18-09-2015 tarihinde eklendi
Suud’un şerrinden Merkel’in insafına sığınmak!


     Batı dünyası bugünkü varlığını emperyalist, sömürgeci geçmişine borçludur. Bugün de Batı’nın yaşamına yön veren maddeci kapitalist ruhudur. Bu kapitalist ruh dünyanın her bölgesinde ekonomik çıkarlarını her türlü haksızlığa rağmen korumak peşindedir. Dolayısıyla hukuk, siyaset, ekonomi gibi bütün üst yapıyı belirlemek ve çıkarları doğrultusunda yönetmek istemektedir.
 
     Batı, Atlantik’ten Çin Seddine uzanan coğrafyayı çıkarları için yeniden şekillendirirken, bu coğrafyada tarihsel ve siyasal varlığı birincil düzeyde olan Türklerin /Türkiye’nin hariç tutulduğu düşünülemez.
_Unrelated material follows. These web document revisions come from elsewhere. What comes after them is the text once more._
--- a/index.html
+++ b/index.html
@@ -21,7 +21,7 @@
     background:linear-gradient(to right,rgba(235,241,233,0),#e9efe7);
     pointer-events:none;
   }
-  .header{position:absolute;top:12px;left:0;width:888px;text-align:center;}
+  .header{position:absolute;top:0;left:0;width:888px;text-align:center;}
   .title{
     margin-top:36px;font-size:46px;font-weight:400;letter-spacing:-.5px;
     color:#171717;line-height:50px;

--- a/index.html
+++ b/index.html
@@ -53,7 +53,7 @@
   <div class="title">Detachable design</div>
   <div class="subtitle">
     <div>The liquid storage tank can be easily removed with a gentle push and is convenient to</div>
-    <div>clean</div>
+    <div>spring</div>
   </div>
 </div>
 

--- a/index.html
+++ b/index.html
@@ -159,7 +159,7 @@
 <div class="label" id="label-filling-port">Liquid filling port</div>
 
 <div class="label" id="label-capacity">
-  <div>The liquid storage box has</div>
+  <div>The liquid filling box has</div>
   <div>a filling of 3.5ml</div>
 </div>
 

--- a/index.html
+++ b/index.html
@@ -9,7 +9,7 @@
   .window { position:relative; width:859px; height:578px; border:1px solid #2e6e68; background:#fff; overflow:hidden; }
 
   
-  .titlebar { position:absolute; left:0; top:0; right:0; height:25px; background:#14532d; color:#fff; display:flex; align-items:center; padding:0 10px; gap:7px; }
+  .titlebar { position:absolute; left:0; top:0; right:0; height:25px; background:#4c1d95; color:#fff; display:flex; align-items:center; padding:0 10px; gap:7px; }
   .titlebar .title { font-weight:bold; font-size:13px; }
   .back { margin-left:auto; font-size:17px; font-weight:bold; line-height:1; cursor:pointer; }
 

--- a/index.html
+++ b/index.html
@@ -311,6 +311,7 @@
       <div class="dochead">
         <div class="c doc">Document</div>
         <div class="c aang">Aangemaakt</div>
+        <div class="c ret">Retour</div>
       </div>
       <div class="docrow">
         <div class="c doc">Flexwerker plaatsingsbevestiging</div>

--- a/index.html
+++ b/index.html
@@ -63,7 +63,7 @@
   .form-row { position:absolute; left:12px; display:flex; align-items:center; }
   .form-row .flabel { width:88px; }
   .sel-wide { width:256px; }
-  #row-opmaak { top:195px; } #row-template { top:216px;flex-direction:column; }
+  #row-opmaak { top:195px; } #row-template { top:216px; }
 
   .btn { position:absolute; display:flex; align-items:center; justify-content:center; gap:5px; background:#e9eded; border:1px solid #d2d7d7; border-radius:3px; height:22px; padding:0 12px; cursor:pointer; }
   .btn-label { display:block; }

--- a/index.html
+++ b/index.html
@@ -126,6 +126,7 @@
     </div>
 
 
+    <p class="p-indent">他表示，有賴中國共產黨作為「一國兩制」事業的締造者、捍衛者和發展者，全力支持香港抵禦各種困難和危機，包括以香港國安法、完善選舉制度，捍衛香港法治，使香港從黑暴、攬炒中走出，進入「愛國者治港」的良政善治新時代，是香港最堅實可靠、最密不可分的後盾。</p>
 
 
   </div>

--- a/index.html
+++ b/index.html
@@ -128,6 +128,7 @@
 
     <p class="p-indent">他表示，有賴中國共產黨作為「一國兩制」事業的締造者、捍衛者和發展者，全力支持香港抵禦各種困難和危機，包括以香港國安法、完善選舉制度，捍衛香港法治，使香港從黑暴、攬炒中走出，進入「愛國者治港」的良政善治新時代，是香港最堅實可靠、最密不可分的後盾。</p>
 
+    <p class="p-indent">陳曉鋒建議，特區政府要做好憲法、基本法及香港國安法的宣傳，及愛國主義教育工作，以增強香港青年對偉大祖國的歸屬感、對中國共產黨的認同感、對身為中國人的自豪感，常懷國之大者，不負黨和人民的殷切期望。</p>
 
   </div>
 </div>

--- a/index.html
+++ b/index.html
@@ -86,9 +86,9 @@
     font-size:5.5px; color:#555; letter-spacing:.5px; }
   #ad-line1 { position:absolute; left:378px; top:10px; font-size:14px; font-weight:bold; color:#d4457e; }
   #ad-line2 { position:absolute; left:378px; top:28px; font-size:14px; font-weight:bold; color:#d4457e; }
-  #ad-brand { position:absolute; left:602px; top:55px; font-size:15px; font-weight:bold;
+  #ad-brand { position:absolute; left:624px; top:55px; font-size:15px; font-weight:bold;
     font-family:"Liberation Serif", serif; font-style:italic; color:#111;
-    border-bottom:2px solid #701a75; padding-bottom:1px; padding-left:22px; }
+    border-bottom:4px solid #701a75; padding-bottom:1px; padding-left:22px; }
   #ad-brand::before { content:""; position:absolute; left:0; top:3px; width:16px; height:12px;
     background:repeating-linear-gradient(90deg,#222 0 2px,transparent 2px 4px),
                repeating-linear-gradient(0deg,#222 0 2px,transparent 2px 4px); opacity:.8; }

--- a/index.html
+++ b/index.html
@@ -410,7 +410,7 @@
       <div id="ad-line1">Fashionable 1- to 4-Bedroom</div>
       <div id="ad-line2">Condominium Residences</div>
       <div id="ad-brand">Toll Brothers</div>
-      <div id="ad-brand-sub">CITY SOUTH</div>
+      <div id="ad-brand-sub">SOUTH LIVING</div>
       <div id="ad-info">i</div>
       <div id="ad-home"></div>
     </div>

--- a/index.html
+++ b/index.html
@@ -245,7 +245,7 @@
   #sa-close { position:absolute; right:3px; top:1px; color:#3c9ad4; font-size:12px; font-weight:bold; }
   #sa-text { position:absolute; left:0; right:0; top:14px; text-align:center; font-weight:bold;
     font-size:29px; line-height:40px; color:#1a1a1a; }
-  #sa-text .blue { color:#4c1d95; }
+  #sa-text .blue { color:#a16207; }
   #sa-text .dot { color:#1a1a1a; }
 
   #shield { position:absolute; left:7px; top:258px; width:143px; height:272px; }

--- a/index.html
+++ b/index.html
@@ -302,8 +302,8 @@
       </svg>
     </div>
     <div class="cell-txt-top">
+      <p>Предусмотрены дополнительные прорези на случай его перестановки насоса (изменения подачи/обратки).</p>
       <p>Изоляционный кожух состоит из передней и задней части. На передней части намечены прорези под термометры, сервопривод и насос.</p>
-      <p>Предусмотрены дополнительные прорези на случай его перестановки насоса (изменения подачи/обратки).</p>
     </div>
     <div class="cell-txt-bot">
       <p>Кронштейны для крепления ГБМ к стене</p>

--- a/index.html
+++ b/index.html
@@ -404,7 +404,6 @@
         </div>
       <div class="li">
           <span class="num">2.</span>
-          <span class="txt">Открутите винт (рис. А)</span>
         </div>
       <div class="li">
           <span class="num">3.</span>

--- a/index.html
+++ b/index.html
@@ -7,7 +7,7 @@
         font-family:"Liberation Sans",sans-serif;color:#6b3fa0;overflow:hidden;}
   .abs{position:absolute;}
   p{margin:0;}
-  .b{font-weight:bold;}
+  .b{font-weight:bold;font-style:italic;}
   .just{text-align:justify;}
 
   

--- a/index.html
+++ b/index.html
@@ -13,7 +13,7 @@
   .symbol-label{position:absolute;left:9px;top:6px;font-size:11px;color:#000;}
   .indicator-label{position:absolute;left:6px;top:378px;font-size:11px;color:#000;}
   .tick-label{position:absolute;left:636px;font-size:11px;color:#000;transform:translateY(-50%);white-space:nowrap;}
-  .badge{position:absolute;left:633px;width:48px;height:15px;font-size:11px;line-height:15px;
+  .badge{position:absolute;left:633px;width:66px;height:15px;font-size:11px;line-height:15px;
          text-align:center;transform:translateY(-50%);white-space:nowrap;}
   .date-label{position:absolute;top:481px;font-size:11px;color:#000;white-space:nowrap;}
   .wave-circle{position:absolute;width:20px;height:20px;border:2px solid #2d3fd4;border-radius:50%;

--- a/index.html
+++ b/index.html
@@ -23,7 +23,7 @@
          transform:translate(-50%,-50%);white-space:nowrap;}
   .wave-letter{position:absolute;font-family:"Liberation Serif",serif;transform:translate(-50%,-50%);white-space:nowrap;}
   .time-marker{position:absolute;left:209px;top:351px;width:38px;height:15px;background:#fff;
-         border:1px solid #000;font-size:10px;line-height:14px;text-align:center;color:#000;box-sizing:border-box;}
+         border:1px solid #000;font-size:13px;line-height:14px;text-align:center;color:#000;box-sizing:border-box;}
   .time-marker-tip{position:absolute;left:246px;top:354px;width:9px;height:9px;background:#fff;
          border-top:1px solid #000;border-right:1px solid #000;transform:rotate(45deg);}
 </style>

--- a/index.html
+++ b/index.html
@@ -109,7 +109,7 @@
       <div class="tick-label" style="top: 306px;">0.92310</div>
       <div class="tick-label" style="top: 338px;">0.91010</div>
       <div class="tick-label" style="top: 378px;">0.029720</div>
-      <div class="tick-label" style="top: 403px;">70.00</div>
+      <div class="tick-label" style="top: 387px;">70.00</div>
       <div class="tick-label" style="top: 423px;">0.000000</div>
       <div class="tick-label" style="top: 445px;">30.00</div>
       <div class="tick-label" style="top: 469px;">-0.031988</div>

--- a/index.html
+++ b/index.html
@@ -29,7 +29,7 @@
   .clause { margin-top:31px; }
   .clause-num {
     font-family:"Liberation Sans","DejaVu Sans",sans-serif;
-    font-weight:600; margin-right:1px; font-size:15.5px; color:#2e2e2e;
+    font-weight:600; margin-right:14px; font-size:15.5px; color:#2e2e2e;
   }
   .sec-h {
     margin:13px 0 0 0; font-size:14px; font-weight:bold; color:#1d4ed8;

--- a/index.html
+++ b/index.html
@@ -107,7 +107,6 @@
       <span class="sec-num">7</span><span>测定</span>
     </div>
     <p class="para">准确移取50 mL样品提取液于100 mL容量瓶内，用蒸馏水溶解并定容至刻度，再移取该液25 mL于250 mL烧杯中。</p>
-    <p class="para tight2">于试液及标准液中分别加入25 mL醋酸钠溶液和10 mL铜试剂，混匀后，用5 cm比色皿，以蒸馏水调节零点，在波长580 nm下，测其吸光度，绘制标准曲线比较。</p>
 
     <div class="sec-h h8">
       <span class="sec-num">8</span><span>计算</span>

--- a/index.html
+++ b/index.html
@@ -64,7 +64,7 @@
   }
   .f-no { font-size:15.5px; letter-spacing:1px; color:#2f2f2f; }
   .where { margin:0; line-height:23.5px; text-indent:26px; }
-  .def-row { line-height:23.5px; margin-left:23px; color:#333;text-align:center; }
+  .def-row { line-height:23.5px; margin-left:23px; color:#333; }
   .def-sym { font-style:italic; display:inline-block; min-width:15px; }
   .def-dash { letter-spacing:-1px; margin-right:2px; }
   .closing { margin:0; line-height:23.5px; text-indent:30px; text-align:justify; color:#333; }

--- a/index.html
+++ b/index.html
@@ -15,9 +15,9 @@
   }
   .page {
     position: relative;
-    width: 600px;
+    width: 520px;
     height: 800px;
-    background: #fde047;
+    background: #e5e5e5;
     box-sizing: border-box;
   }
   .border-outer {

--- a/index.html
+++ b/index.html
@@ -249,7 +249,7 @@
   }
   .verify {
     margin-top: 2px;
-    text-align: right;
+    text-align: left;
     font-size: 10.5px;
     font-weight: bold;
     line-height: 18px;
Ortadoğu’ya hakim olan bölgeye de hakim olur şiarıyla birçok Arap ülkesinin haritası, yönetimi değiştirilmeye başlanmışsa sıranın Türkiye’ye geleceği kuşkusuzdur. Ancak onların bir hesabı varsa Allah’ın da bir hesabı vardır. Ve Allah en güzel hesap yapan, hesapları boşa çıkarandır. Umduklarını bulamadılar ve şimdilik Suriye’de frenlendiler. 
 
     Düşman her zaman düşmanlığını yapacaktır. Bunda hayret edilecek bir durum yok. Asıl sorun bize ne oluyor? Biz neden, hangi gerekçelerle, hangi doğru adına Batı’nın bu emeline teşne ve taşeron oluyoruz? Afganistan’dan Irak’a, Suriye’ye, Yemen’e bütün bölgeyi çıkarları adına kana bulayanlara, silah, para, savaşçı vererek, Müslüman ülkelerin yakılıp/yıkılıp viran edilmesine, milyonlarca Müslümanın katledilip öldürülmesine, yurtlarından sürülmesine, ülkelerinin tarumar edilip yağmalanmasına hangi gerekçeyle yardımcı olmaktayız? Bu davranışın ne insanlık vicdanında ne de iman ettik dediğiniz dinimizde karşılığı var. 
 
    O halde gerçek şu ki; dünya menfaatleri, makamlar ve koltuklarınız için zulmediyor ve zalime uşaklık ediyorsunuz. Bu zulmünüz ve zulme ortaklığınız milyonlarca masum insanın ölmesine neden olmuştur. Milyonlarca masum insan yıkılan yurtlarını terk etmiş yaşama tutunmak için mülteci durumuna düşmüştür. 
 
    Ne kadar acıdır ki Müslümanların, zor anlarında sığınacakları, yardım isteyecekleri yer, “sıla-i rahim” olan Mekke olacağı yerde, asırlardır Müslümanlarla savaşan Hıristiyan ülkeleri olmaktadır. Müslümanlar Avrupa’ya mülteci olarak kabul edilmek için bu uğurda, canlarını, eşlerini evlatlarını kaybetmeyi göze alıyorlarsa Mekke’nin eminliğinden, güvenliğinden, şefaatinden mahrum bırakılmışlar demektir.  
 
Bu, “Kabe’nin Sahibi” nin arzusu değildir. 
 
Bu, Müslümanların sırtından servet yapan, İslam’ı ters yüz eden, petro/dolar zengini şeyhlerin, kralların, tiranların Müslümanlara ve insanlara zulmünün eseridir. 
 
Bu, hayata ve insanlığa rahmet olan İslam’ın içini boşaltan ve onu işlevsiz hale getiren “içimizdeki beyinsizlerin” eseridir. Onları bu makamlara getiren de yine Batı’nın ta kendisidir.
 
Müslümanların Merkel’e değil Mekke’ye sığınıp yardım isteyecekleri gün İslam’ın onurunun daha da yüceldiği gün olacaktır.